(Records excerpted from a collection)
····················
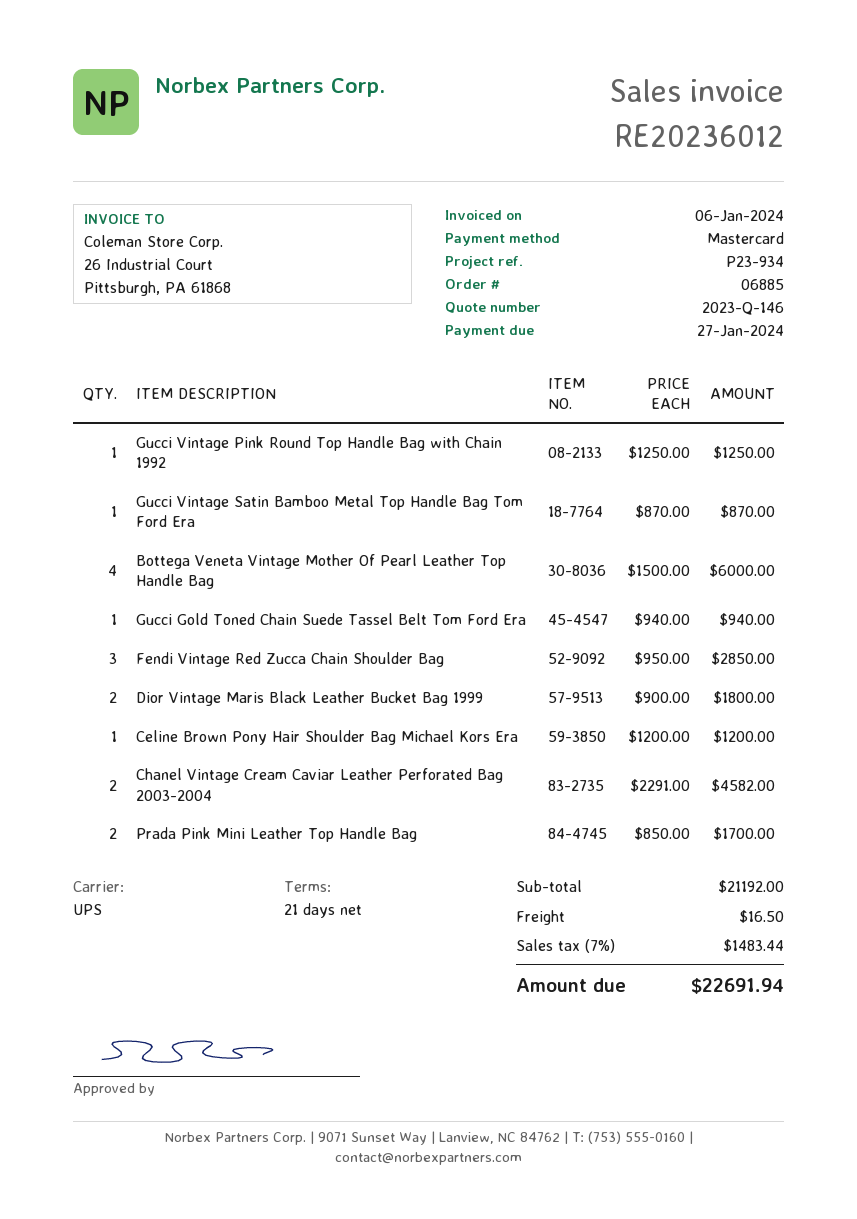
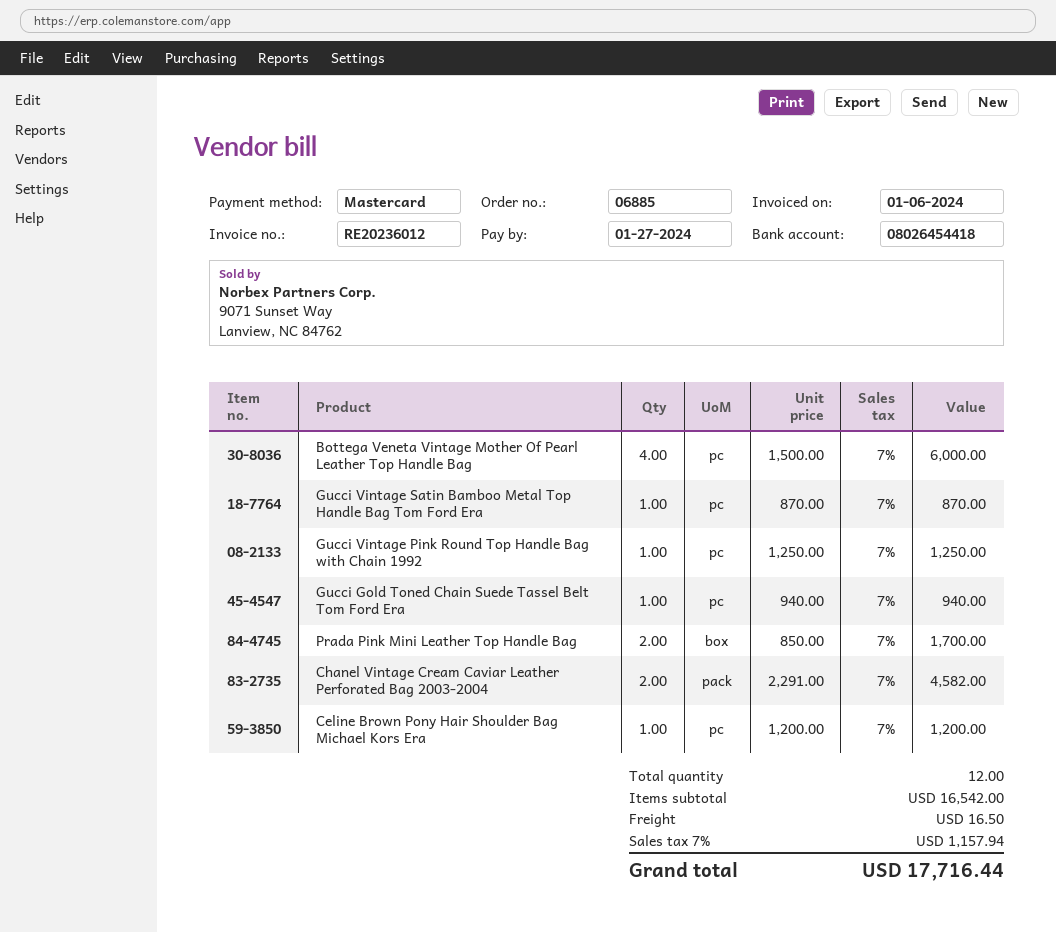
Fendi Vintage Red Zucca Chain Shoulder Bag: 3 x 950.00 = 2850.00 -> none
Dior Vintage Maris Black Leather Bucket Bag 1999: 2 x 900.00 = 1800.00 -> none
subtotal: 21192.00 -> 16542.00
tax: 7% = 1483.44 -> 7% = 1157.94
total: 22691.94 -> 17716.44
····················
Exercise objective =>
Reproduce all the data as it stands. The pictures are not part of the copy.

Answer to this problem =>
Fendi Vintage Red Zucca Chain Shoulder Bag: 3 x 950.00 = 2850.00 -> none
Dior Vintage Maris Black Leather Bucket Bag 1999: 2 x 900.00 = 1800.00 -> none
subtotal: 21192.00 -> 16542.00
tax: 7% = 1483.44 -> 7% = 1157.94
total: 22691.94 -> 17716.44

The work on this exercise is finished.